The Lizzie McGuire Movie (Original Motion Picture Soundtrack) is a soundtrack album to the 2003 film The Lizzie McGuire Movie. It was released on April 22, 2003, by Walt Disney Records.

==Music==
It is composed primarily of songs from (or inspired by) the film, including Hilary Duff's "Why Not" and her sister Haylie's "Girl in the Band". "Why Not" was released to Radio Disney on March 21, 2003. It was released in Australia and Europe on June 23, 2003. A version of "Why Not" featuring different lyrics in the first verse was later included on Duff's second studio album, Metamorphosis. Duff referred to "Why Not" as "a song that I really love. It's really fun, and about just letting loose, so it's really cool".
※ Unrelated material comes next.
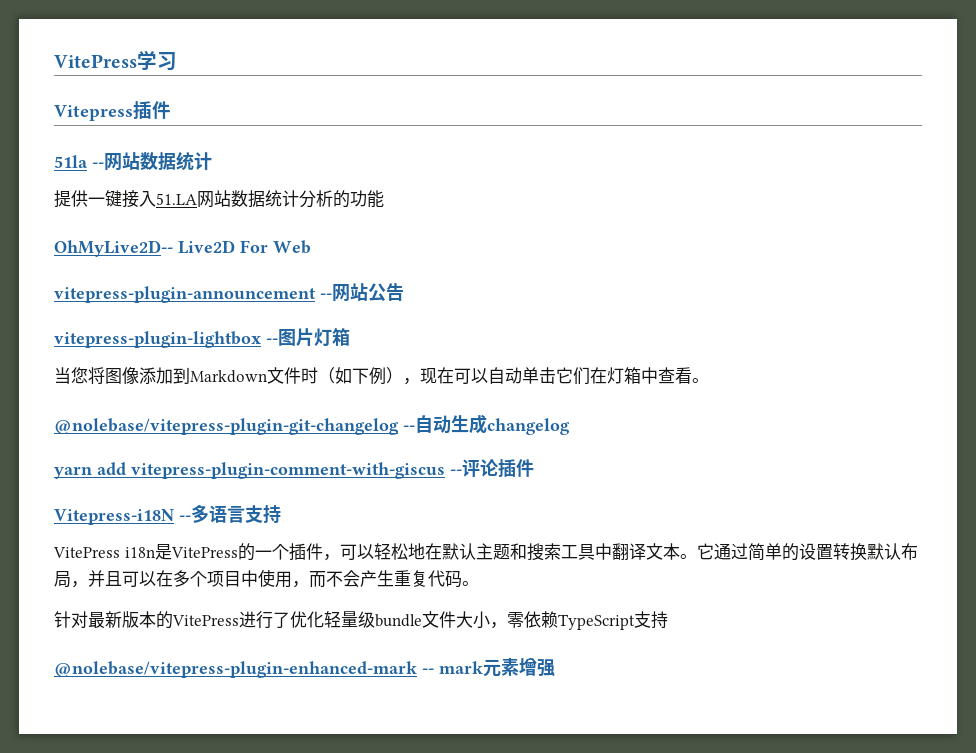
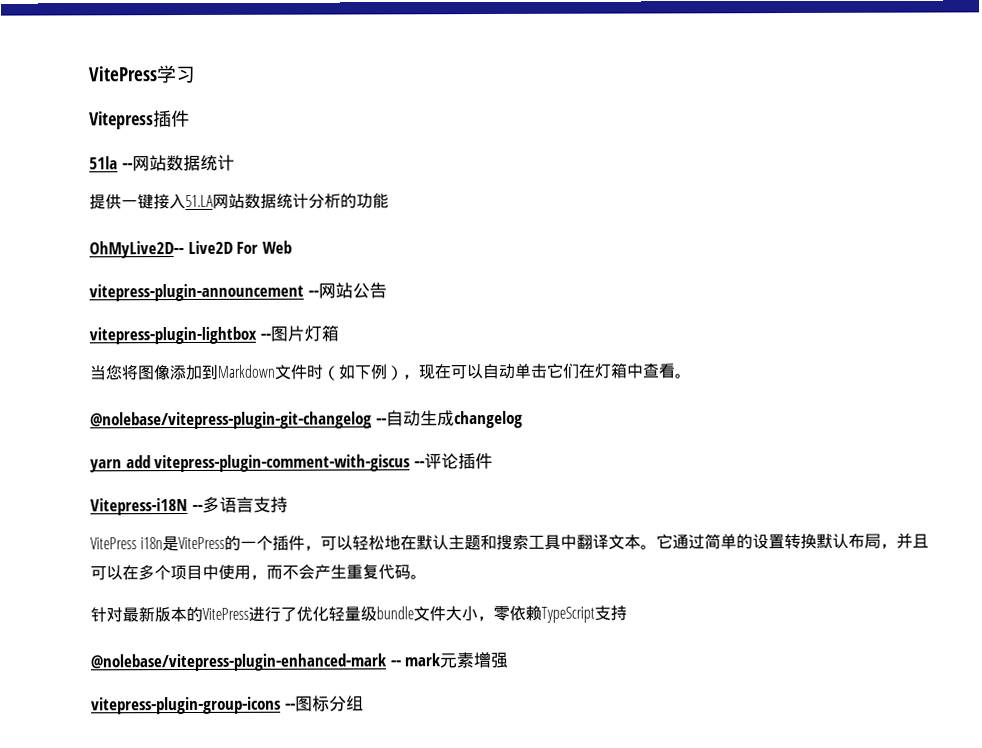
+ vitepress-plugin-group-icons --图标分组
While actor Yani Gellman played the pop singer Paolo on screen, the book Disney High revealed that the ballad version of "What Dreams Are Made Of" that appears in the movie and on the soundtrack was actually a demo recording with music producer Mark Hammond singing for Paolo and a local singer named Amy Owsley singing for Isabella. Hammond told author Ashley Spencer that he didn't know his version of the track would be used in the movie until he heard it at the film's premiere.

==Critical reception==
Heather Phares of AllMusic called The Lizzie McGuire Movie Soundtrack a "fun but not especially memorable soundtrack".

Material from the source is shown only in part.